Aksi terorisme tidak ada artinya tanpa diberitakan media"
Jakarta (ANTARA News) - Pengamat intelijen Marsda TNI (Purn) Prayitno Ramelan memperkirakan potensi ancaman terorisme yang muncul tahun 2017 akan lebih besar dari tahun sebelumnya.

Hal itu, menurut dia, dipicu oleh kebijakan kelompok ISIS yang memerintahkan anggotanya yang berasal dari berbagai negara untuk kembali ke negara masing-masing menyusul posisi ISIS yang terus tertekan, terutama di Mosul, Irak.

"Jadi, para jihadis yang sekarang berada di Suriah dan Irak disuruh pulang dan ISIS akan membagi-bagikan sumber daya dan dana kepada mereka untuk membiaya operasi terorisme mereka," kata Prayitno dalam keterangan tertulis di Jakarta, Senin.

Untuk itu, kata dia, Indonesia harus benar-benar mewaspadai kombatan WNI yang "mudik" dari Suriah dan Irak. Saat ini masih ada 500 WNI di Raqqa, Suriah.

"Ini harus diantisipasi dan jangan pernah memandang sebelah mata keberadaan para kombatan tersebut. Mereka telah terlatih dan mendapat latar motivasi, juga didoktrinasi dengan wawasan ideologis ISIS," kata Pray, sapaan akrabnya.

Pray yakin terkait dengan aksi terorisme di Indonesia, ISIS menyerahkan ke orang Indonesia sendiri seperti Bahrun Naim, Bahrumsyah, dan Abu Jandal yang diyakininya masih hidup dan memimpin Khatibah Nusantara.

Pada 2016, sel-sel terorisme di Indonesia masih banyak dan muncul di bawah kendali Bahrun Naim dari Raqqa seperti bom Thamrin, aksi lone wolf (pelaku tunggal) di Medan dan Tangerang, serta rencana teror bom di Bintara, Bekasi.

Sejauh ini memang belum diketahui adanya dukungan dana besar lewat Bahrun Naim ke sel-selnya di Indonesia.

Ia juga mengingatkan agar media sosial diwaspadai karena kelompok teroris mudah sekali menyusup di media sosial melalui pemberitaan, gambar, dan video.

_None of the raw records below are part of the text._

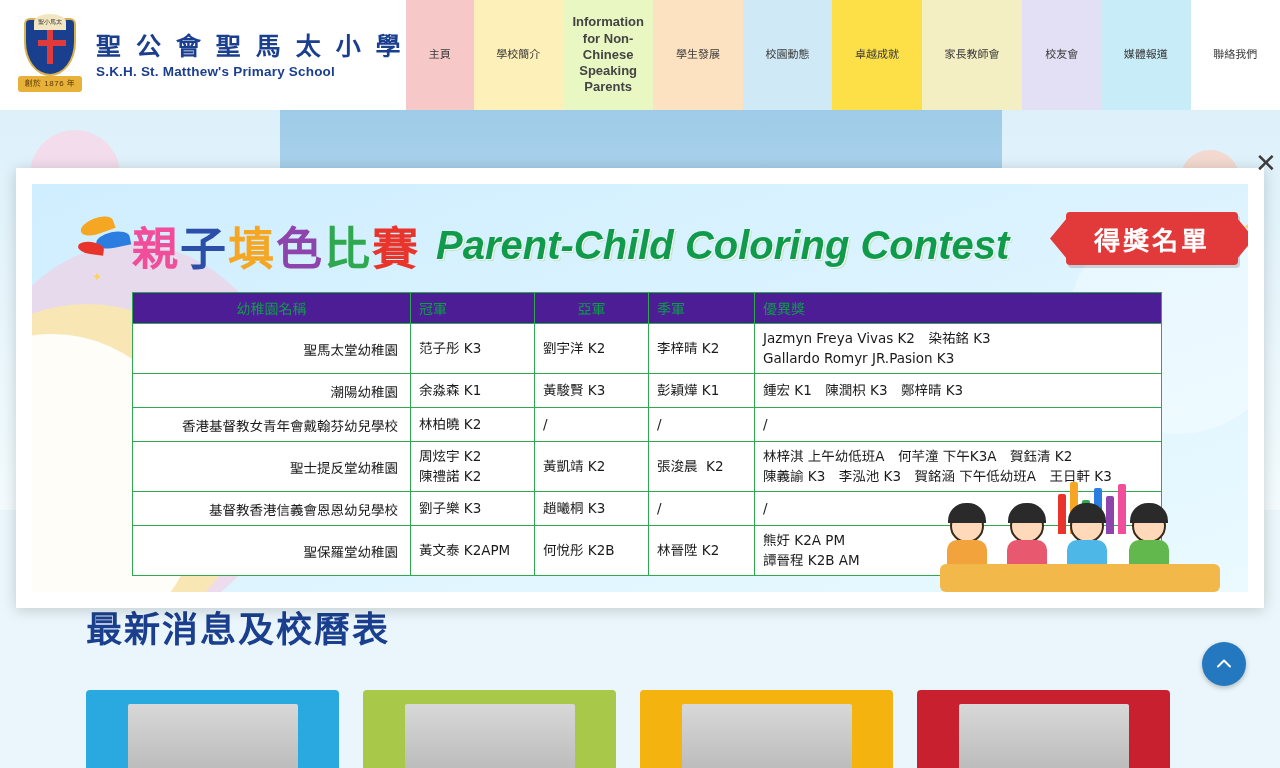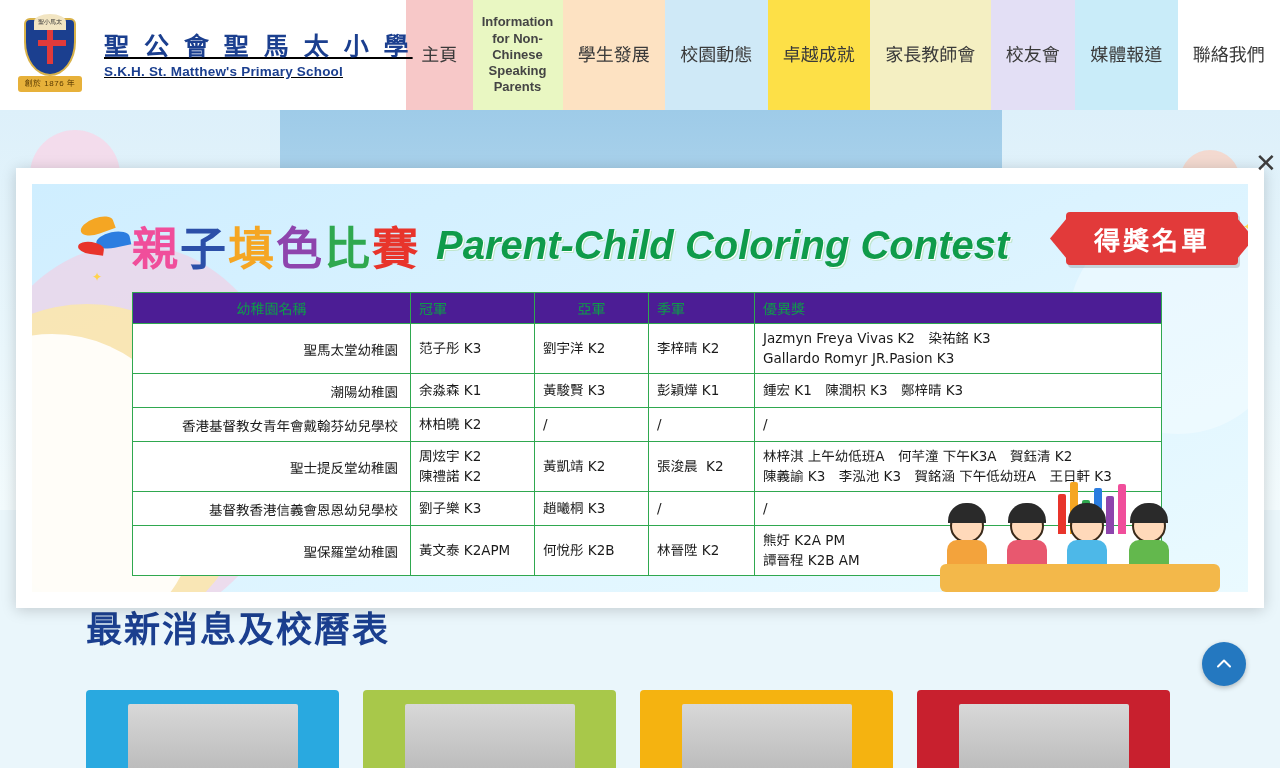--- a/index.html
+++ b/index.html
@@ -65,42 +65,42 @@
     font-size: 6px; color: #333; text-align: center; line-height: 16px;
   }
   .crest .ribbon {
     position: absolute; left: 0; top: 60px;
     width: 64px; height: 16px;
     background: #e7b13a;
     border-radius: 3px;
     color: #5a3a00; font-size: 8px; text-align: center; line-height: 16px;
     letter-spacing: 0.5px;
   }
-  .school-names { margin-left: 22px; text-decoration: underline; }
+  .school-names { margin-left: 14px; }
   .school-name-zh {
     font-size: 25px; font-weight: bold; color: #1b3f8f;
     letter-spacing: 4px; line-height: 1.2;
     white-space: nowrap;
   }
   .school-name-en {
     font-size: 13.5px; font-weight: bold; color: #1b3f8f;
     letter-spacing: 0.2px; margin-top: 3px;
     white-space: nowrap;
   }
 
   .nav {
     flex: 1;
     display: flex;
     height: 110px;
   }
   .nav-item {
     flex: 1 1 auto;
     display: flex; align-items: center; justify-content: center;
     text-align: center;
-    font-size: 18px;
+    font-size: 11px;
     color: #3a3a3a;
     line-height: 1.25;
     padding: 2px 4px;
     cursor: pointer;
     user-select: none;
   }
   .nav-item.nav-en {
     font-size: 13px;
     font-weight: bold;
     color: #444;
@@ -358,20 +358,21 @@
         <div class="top-badge">聖小馬太</div>
         <div class="ribbon">創於 1876 年</div>
       </div>
       <div class="school-names">
         <div class="school-name-zh">聖 公 會 聖 馬 太 小 學</div>
         <div class="school-name-en">S.K.H. St. Matthew's Primary School</div>
       </div>
     </div>
     <nav class="nav">
       <div class="nav-item" style="background:#f7c8c8">主頁</div>
+      <div class="nav-item" style="background:#fdf0b8">學校簡介</div>
       <div class="nav-item nav-en" style="background:#e9f7c2; flex:0 0 90px;">Information for Non-Chinese Speaking Parents</div>
       <div class="nav-item" style="background:#fde2c2">學生發展</div>
       <div class="nav-item" style="background:#cfe9f7">校園動態</div>
       <div class="nav-item" style="background:#fde047">卓越成就</div>
       <div class="nav-item" style="background:#f4efc2">家長教師會</div>
       <div class="nav-item" style="background:#e3dff5">校友會</div>
       <div class="nav-item" style="background:#c9ecf9">媒體報道</div>
       <div class="nav-item" style="background:#ffffff">聯絡我們</div>
     </nav>
   </div>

"Saya juga mengkhawatirkan Bahrun Naim ini mampu memotivasi sel-sel tidur di sini untuk melakukan aksi teror lone wolf. Aksi teror ini sangat sederhana. Mereka bisa beraksi tanpa bom atau senjata, cukup dengan senjata tajam," kata Pray.

Selain itu, Pray juga menggarisbawahi peran media. Menurutnya, aksi terorisme sangat mengharapkan diberitakan besar-besaran oleh media massa.

"Aksi terorisme tidak ada artinya tanpa diberitakan media. Karena itu, media harus menyadari dan tidak terlalu membesarkan aksi terorisme. Intinya, media harus bijak dalam menyikapi aksi terorisme," kata dia.